Japanese Hand Calculator

Item

Title
Japanese Hand Calculator
Description
Nakahara (1996) describes a visualization technique used by Japanese students to compute the day of the week of any day in the year. Exams sometimes contain questions requiring the student to make such a computation. The problem to be solved here concerns the coordination of the weekly cycle of seven day names with the monthly cycles of 28 (29in the case of a leap year), 30, or 31 days. The computation is accomplished by mapping the cycle of day names and the cycle of month names onto a common structure. A variety of structures might serve this purpose, but the one chosen by Japanese students is a set of regions on the first three fingers of the left hand. The regions are defined by the creases in the fingers that appear at the finger joints. These creases are imagined to make three boxes on each finger. Attending selectively to the first two fingers and the top box on the ring finger creates a field of seven boxes (see Fig. 5). The mapping of month names onto these boxes is invariant. However, the sequence of month names follows a complex trajectory across the seven boxes. It is difficult to visualize this trajector. To make the task of constructing the trajector, and the sequence of month names easier, the mapping is taught as a sequence of motions of the left thumb over the regions of the fingers. This permits the memory for the trajectory to be redundantly stored in visual and in motor memory.

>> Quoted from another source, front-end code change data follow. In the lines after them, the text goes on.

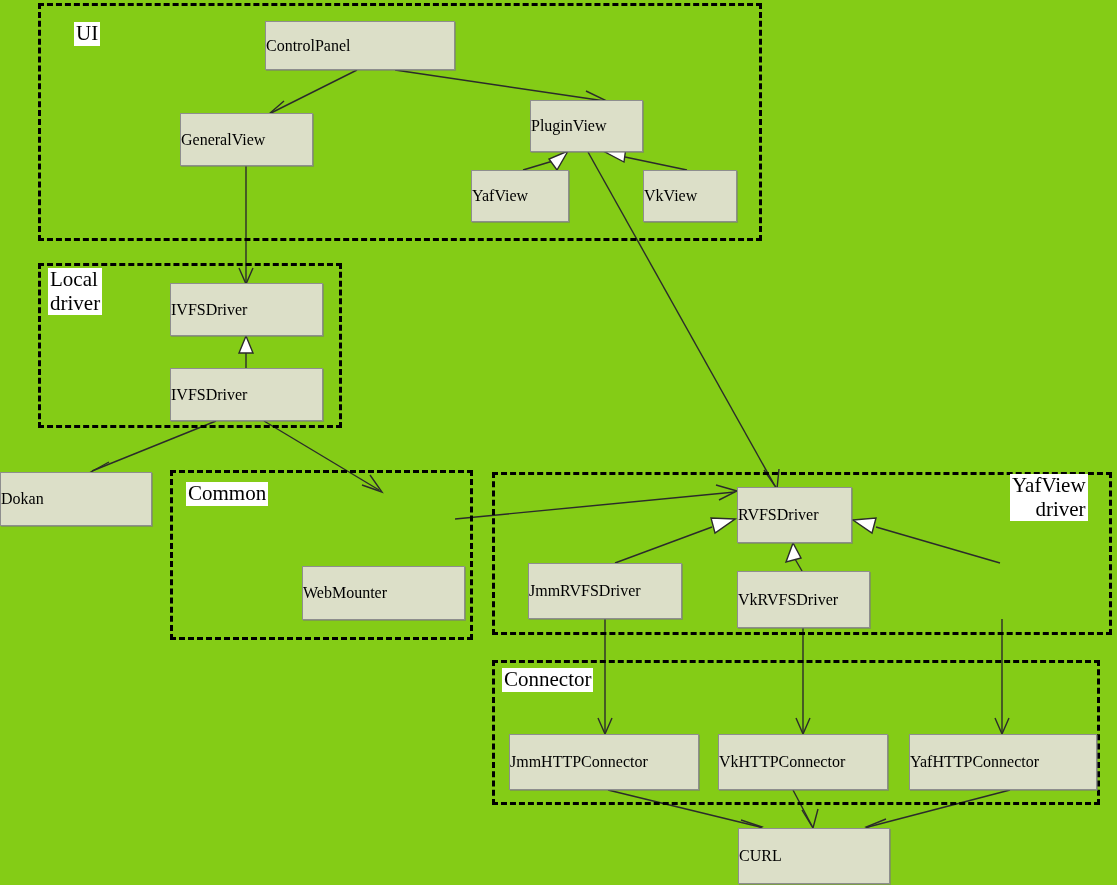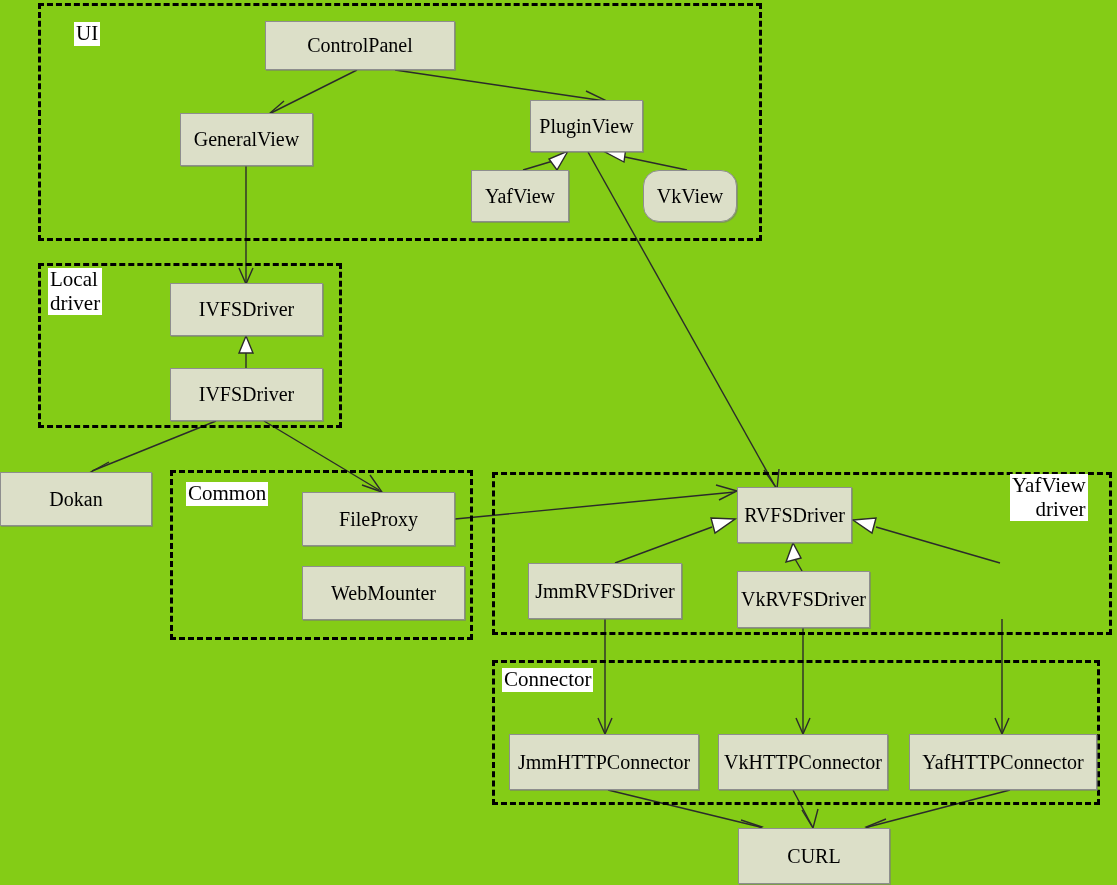"ControlPanel" .node { font-size: 20px -> 16px; justify-content: center -> none }
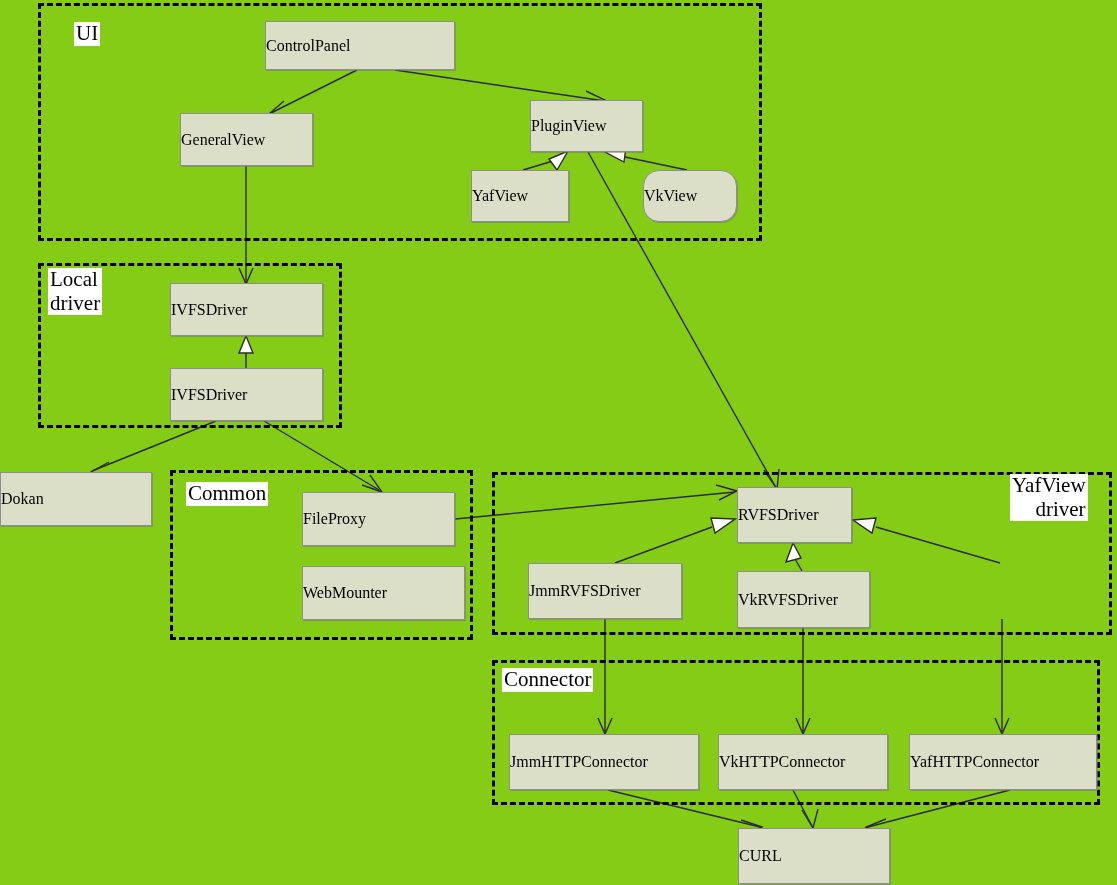"VkView" div.node { border-radius: 16px -> none }
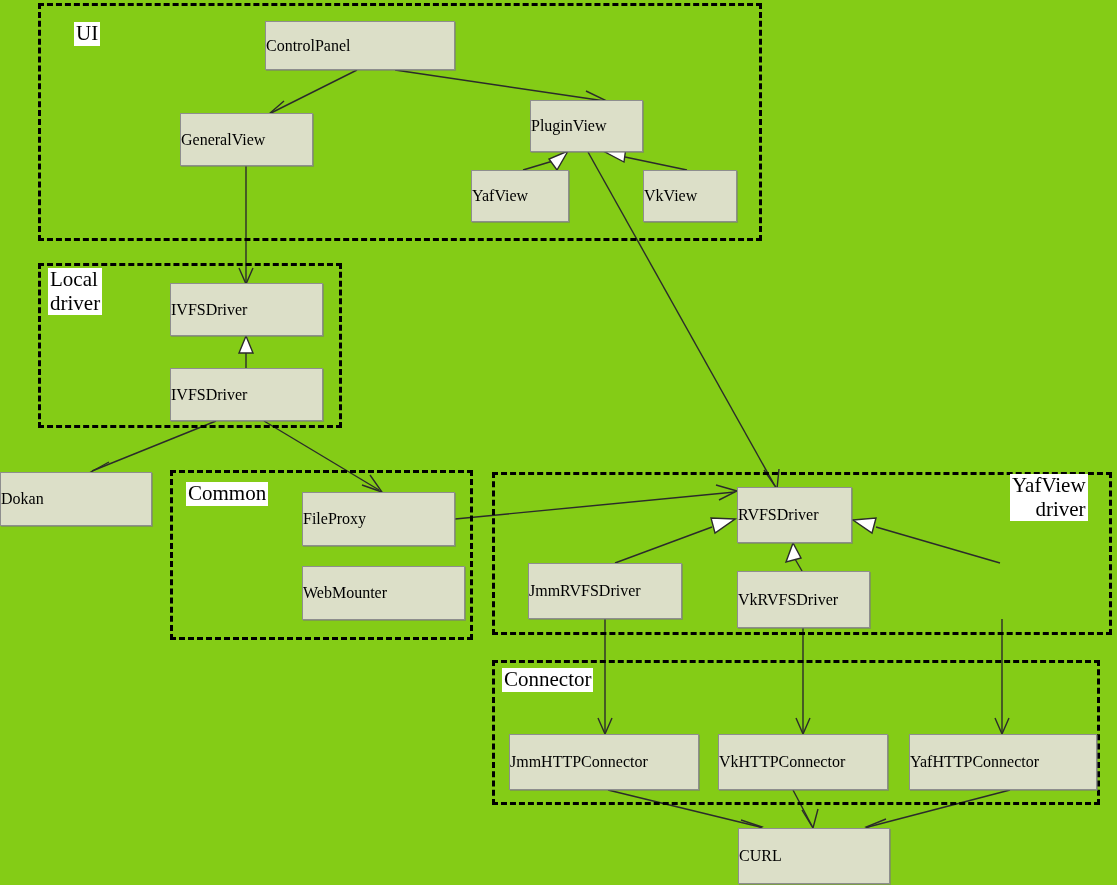"FileProxy" div.node { html: <div> <span>FileProxy</span> </div> -> none }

Since the week is seven days long, in any month all of the days that have numbers that are 0 modulo 7 will fall on the same day of the week. For example, in 2002, the 7th, the 14th, the 21st, and the 28th of August all fall on a Wednesday.

The names of the days of the week can be mapped onto the same structure using the top- to-bottom and left-to-right pattern shown. The trajector that constructs the sequence of names of days of the week (top to bottom, left to right) is less complex than the pattern of month names. It is remembered as a visual pattern only.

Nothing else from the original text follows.